*** Input ***
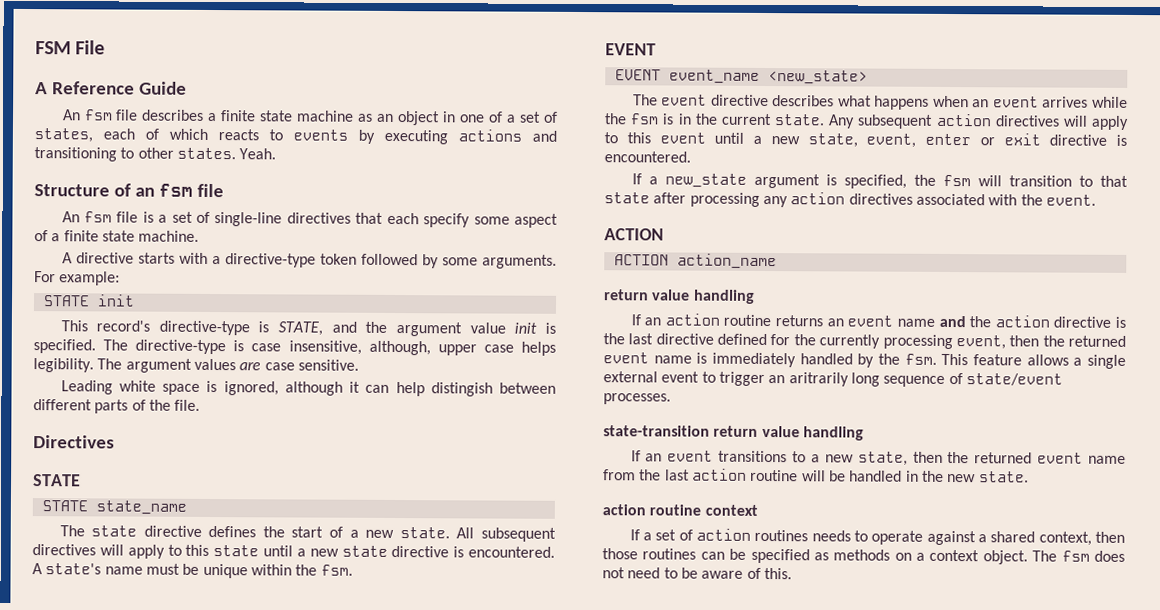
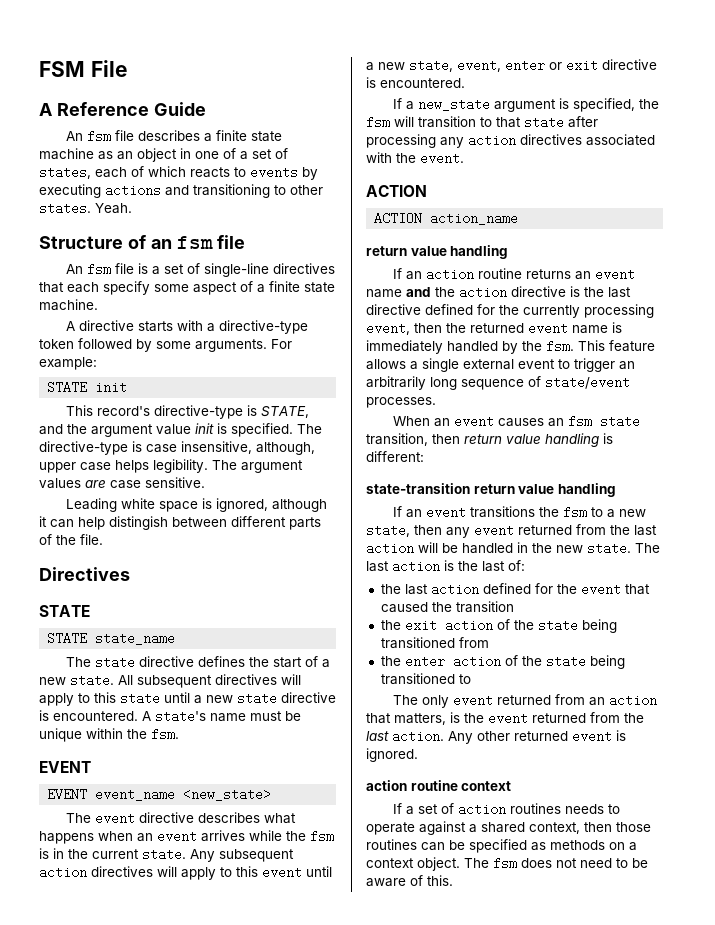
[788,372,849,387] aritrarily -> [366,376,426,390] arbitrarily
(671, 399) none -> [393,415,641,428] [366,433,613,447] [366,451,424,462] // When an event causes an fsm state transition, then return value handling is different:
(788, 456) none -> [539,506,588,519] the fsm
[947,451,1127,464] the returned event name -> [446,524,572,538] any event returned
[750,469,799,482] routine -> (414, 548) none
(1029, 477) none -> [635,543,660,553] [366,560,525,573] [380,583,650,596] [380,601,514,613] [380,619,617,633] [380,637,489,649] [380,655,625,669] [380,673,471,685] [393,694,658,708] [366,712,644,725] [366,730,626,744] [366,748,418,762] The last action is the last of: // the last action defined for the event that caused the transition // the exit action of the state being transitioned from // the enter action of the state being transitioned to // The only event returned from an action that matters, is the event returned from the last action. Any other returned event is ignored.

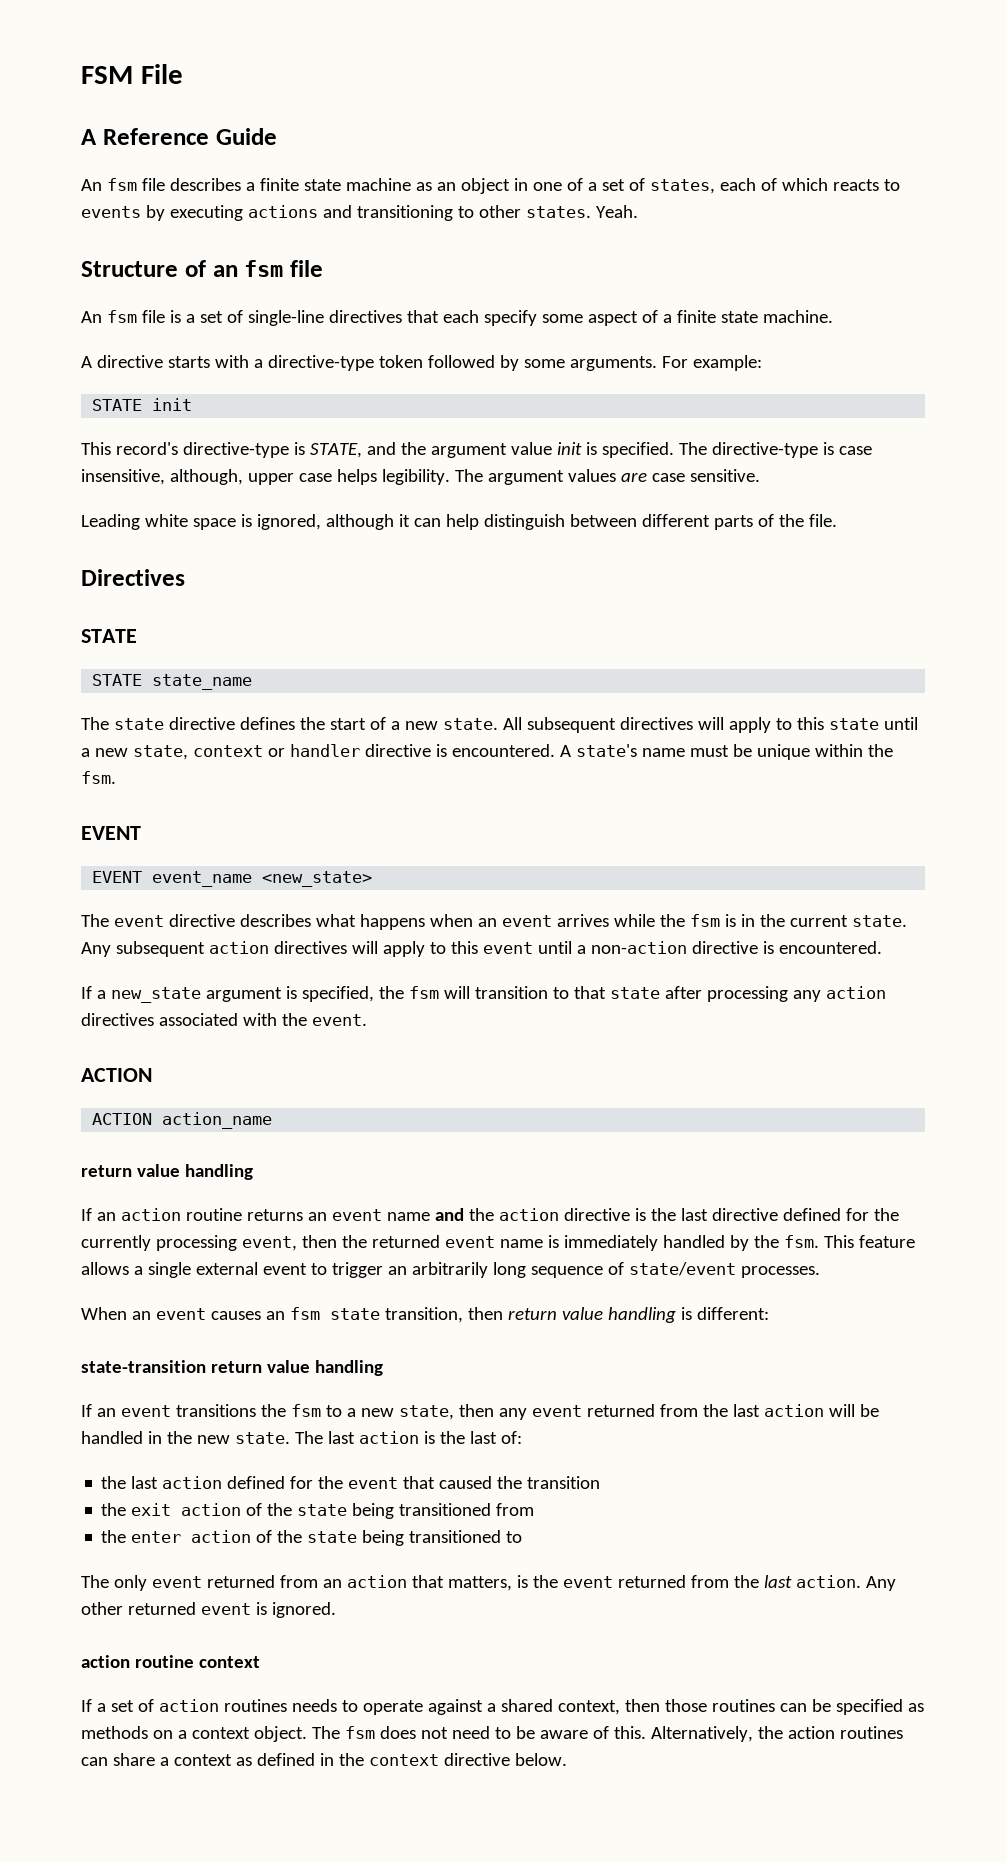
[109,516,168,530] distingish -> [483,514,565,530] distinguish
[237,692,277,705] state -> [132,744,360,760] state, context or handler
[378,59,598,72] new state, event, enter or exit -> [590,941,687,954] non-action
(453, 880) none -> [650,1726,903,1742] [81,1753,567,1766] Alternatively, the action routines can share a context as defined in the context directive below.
*** End of Input ***
** What the task asks **
Your answer should be every line from the material above in which the word "enter" appears.

** Task output **
(1029, 477) none -> [635,543,660,553] [366,560,525,573] [380,583,650,596] [380,601,514,613] [380,619,617,633] [380,637,489,649] [380,655,625,669] [380,673,471,685] [393,694,658,708] [366,712,644,725] [366,730,626,744] [366,748,418,762] The last action is the last of: // the last action defined for the event that caused the transition // the exit action of the state being transitioned from // the enter action of the state being transitioned to // The only event returned from an action that matters, is the event returned from the last action. Any other returned event is ignored.
[378,59,598,72] new state, event, enter or exit -> [590,941,687,954] non-action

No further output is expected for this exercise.